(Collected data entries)
---------------
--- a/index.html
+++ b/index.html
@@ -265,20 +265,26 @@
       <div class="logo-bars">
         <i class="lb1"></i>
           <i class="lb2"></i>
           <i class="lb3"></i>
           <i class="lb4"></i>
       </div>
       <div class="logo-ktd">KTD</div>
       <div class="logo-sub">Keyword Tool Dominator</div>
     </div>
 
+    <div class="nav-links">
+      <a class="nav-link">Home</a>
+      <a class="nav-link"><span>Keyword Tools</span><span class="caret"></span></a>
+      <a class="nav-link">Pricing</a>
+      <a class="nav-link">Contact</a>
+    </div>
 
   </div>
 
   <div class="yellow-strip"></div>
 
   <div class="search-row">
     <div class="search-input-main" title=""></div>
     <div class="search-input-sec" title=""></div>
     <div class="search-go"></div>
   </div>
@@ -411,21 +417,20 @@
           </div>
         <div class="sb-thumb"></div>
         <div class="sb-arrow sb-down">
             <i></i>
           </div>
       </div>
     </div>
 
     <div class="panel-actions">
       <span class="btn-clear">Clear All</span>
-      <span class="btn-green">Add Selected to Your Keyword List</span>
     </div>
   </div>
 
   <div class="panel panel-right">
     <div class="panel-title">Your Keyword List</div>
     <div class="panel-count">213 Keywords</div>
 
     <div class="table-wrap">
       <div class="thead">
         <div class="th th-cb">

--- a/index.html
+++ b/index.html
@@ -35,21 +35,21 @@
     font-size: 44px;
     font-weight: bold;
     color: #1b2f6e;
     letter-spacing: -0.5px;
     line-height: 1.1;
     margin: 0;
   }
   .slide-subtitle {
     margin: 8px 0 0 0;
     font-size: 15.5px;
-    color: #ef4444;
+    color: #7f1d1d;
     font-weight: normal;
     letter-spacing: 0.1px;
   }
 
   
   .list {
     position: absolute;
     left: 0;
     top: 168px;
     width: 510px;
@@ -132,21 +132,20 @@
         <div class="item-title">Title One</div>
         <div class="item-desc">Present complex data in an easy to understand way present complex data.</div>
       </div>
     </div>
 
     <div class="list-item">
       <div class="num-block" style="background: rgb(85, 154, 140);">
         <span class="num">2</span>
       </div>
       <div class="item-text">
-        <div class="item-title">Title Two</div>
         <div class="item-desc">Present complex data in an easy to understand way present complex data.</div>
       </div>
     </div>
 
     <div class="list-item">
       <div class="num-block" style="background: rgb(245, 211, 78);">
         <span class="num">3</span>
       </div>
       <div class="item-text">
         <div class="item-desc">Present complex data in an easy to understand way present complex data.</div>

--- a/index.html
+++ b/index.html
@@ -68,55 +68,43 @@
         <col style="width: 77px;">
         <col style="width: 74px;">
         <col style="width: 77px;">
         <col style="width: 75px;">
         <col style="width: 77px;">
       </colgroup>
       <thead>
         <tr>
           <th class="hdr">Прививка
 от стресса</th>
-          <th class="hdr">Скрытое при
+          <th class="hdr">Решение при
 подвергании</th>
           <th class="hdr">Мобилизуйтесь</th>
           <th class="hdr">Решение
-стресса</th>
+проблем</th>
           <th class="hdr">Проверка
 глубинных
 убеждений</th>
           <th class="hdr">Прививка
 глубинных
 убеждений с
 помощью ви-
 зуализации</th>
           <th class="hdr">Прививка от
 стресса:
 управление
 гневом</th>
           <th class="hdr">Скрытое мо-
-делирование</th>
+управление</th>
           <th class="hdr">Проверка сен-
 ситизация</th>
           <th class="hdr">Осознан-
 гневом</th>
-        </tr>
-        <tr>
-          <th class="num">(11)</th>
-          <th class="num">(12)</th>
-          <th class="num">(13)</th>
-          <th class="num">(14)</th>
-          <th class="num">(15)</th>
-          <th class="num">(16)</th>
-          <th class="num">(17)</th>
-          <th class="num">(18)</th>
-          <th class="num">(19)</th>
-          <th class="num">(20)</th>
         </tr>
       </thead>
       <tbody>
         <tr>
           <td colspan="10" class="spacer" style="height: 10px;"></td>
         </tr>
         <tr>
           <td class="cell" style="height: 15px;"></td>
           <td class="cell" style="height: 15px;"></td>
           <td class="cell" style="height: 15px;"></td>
---------------
Write the data out again. Match it word for word.

- **Finished exercise**
--- a/index.html
+++ b/index.html
@@ -265,20 +265,26 @@
       <div class="logo-bars">
         <i class="lb1"></i>
           <i class="lb2"></i>
           <i class="lb3"></i>
           <i class="lb4"></i>
       </div>
       <div class="logo-ktd">KTD</div>
       <div class="logo-sub">Keyword Tool Dominator</div>
     </div>
 
+    <div class="nav-links">
+      <a class="nav-link">Home</a>
+      <a class="nav-link"><span>Keyword Tools</span><span class="caret"></span></a>
+      <a class="nav-link">Pricing</a>
+      <a class="nav-link">Contact</a>
+    </div>
 
   </div>
 
   <div class="yellow-strip"></div>
 
   <div class="search-row">
     <div class="search-input-main" title=""></div>
     <div class="search-input-sec" title=""></div>
     <div class="search-go"></div>
   </div>
@@ -411,21 +417,20 @@
           </div>
         <div class="sb-thumb"></div>
         <div class="sb-arrow sb-down">
             <i></i>
           </div>
       </div>
     </div>
 
     <div class="panel-actions">
       <span class="btn-clear">Clear All</span>
-      <span class="btn-green">Add Selected to Your Keyword List</span>
     </div>
   </div>
 
   <div class="panel panel-right">
     <div class="panel-title">Your Keyword List</div>
     <div class="panel-count">213 Keywords</div>
 
     <div class="table-wrap">
       <div class="thead">
         <div class="th th-cb">

--- a/index.html
+++ b/index.html
@@ -35,21 +35,21 @@
     font-size: 44px;
     font-weight: bold;
     color: #1b2f6e;
     letter-spacing: -0.5px;
     line-height: 1.1;
     margin: 0;
   }
   .slide-subtitle {
     margin: 8px 0 0 0;
     font-size: 15.5px;
-    color: #ef4444;
+    color: #7f1d1d;
     font-weight: normal;
     letter-spacing: 0.1px;
   }
 
   
   .list {
     position: absolute;
     left: 0;
     top: 168px;
     width: 510px;
@@ -132,21 +132,20 @@
         <div class="item-title">Title One</div>
         <div class="item-desc">Present complex data in an easy to understand way present complex data.</div>
       </div>
     </div>
 
     <div class="list-item">
       <div class="num-block" style="background: rgb(85, 154, 140);">
         <span class="num">2</span>
       </div>
       <div class="item-text">
-        <div class="item-title">Title Two</div>
         <div class="item-desc">Present complex data in an easy to understand way present complex data.</div>
       </div>
     </div>
 
     <div class="list-item">
       <div class="num-block" style="background: rgb(245, 211, 78);">
         <span class="num">3</span>
       </div>
       <div class="item-text">
         <div class="item-desc">Present complex data in an easy to understand way present complex data.</div>

--- a/index.html
+++ b/index.html
@@ -68,55 +68,43 @@
         <col style="width: 77px;">
         <col style="width: 74px;">
         <col style="width: 77px;">
         <col style="width: 75px;">
         <col style="width: 77px;">
       </colgroup>
       <thead>
         <tr>
           <th class="hdr">Прививка
 от стресса</th>
-          <th class="hdr">Скрытое при
+          <th class="hdr">Решение при
 подвергании</th>
           <th class="hdr">Мобилизуйтесь</th>
           <th class="hdr">Решение
-стресса</th>
+проблем</th>
           <th class="hdr">Проверка
 глубинных
 убеждений</th>
           <th class="hdr">Прививка
 глубинных
 убеждений с
 помощью ви-
 зуализации</th>
           <th class="hdr">Прививка от
 стресса:
 управление
 гневом</th>
           <th class="hdr">Скрытое мо-
-делирование</th>
+управление</th>
           <th class="hdr">Проверка сен-
 ситизация</th>
           <th class="hdr">Осознан-
 гневом</th>
-        </tr>
-        <tr>
-          <th class="num">(11)</th>
-          <th class="num">(12)</th>
-          <th class="num">(13)</th>
-          <th class="num">(14)</th>
-          <th class="num">(15)</th>
-          <th class="num">(16)</th>
-          <th class="num">(17)</th>
-          <th class="num">(18)</th>
-          <th class="num">(19)</th>
-          <th class="num">(20)</th>
         </tr>
       </thead>
       <tbody>
         <tr>
           <td colspan="10" class="spacer" style="height: 10px;"></td>
         </tr>
         <tr>
           <td class="cell" style="height: 15px;"></td>
           <td class="cell" style="height: 15px;"></td>
           <td class="cell" style="height: 15px;"></td>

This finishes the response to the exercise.